Records from a collection:
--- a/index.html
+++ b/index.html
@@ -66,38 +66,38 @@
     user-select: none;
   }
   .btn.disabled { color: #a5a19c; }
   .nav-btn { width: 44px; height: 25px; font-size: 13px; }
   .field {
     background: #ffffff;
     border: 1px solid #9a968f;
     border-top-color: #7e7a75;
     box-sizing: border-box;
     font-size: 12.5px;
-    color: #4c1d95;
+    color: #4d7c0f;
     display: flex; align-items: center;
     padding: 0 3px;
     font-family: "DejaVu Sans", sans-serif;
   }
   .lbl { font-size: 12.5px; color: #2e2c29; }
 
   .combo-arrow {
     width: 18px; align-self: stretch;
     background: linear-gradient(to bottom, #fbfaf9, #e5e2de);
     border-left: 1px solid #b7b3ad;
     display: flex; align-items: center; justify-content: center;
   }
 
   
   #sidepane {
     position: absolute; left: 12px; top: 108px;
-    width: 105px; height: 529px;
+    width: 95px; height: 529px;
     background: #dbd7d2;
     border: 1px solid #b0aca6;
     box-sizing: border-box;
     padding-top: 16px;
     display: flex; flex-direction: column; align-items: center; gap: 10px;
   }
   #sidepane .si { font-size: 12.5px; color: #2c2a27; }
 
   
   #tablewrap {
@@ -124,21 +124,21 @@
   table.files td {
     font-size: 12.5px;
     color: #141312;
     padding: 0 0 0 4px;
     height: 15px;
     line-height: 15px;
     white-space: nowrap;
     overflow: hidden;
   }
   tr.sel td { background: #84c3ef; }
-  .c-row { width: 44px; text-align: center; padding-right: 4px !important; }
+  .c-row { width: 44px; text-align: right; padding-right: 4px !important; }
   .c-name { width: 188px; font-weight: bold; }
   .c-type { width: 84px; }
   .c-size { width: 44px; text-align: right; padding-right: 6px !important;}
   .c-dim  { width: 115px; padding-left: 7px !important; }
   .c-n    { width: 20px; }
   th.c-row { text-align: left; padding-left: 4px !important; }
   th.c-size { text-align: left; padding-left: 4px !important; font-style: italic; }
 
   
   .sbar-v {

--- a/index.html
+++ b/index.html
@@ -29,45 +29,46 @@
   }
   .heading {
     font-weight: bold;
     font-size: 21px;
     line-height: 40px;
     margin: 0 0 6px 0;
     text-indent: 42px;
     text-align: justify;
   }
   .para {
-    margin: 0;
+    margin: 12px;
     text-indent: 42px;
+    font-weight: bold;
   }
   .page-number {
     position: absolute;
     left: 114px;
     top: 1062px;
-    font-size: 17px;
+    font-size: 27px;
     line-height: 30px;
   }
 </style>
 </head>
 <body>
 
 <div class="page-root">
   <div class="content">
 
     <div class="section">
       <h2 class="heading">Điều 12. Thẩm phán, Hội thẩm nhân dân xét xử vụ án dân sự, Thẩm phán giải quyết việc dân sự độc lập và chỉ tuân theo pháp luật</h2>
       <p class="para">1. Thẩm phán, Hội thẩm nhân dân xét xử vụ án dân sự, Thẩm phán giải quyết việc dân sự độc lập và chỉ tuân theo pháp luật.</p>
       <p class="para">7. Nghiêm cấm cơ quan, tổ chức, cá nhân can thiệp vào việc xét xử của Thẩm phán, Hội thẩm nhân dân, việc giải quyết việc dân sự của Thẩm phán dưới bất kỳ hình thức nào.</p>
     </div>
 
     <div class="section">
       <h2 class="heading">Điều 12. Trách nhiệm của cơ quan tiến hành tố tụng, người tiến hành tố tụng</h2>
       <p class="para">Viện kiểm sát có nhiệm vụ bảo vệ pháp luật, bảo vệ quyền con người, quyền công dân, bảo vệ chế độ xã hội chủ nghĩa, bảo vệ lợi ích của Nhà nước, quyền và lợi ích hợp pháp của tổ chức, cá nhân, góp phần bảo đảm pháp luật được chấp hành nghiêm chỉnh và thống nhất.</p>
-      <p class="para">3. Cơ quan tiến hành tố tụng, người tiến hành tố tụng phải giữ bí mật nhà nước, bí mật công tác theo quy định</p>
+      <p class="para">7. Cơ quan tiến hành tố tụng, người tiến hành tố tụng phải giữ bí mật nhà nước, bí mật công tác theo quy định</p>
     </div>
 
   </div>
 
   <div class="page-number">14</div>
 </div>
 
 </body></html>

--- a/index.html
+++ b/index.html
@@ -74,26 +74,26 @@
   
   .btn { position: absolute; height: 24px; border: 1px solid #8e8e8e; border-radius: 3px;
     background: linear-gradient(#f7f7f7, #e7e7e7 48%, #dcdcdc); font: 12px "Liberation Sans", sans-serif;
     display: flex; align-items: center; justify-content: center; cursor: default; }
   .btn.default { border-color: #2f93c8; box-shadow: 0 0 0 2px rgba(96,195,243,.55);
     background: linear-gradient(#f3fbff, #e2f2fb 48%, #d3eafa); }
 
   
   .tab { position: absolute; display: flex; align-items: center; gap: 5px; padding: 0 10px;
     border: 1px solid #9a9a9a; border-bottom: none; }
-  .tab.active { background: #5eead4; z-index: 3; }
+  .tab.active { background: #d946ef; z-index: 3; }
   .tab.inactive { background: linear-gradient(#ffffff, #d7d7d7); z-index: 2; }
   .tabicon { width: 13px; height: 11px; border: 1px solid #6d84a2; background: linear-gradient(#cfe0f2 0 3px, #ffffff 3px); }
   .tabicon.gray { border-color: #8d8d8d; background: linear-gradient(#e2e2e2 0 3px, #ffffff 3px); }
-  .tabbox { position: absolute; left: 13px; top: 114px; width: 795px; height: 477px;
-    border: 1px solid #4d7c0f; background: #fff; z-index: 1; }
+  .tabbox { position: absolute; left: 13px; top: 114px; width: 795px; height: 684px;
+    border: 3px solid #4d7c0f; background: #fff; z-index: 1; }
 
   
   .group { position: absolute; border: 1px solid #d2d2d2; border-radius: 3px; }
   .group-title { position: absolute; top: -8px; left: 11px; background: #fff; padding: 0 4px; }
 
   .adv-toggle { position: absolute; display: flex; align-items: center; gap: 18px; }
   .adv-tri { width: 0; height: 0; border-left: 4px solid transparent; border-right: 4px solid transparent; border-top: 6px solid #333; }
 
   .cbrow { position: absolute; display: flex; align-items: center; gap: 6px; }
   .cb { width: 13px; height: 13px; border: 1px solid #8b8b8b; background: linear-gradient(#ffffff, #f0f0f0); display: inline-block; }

__Activity__.
The expected answer is a copy of each line in the records that holds the word "bold".

__Output for this exercise__.
   .c-name { width: 188px; font-weight: bold; }
     font-weight: bold;
+    font-weight: bold;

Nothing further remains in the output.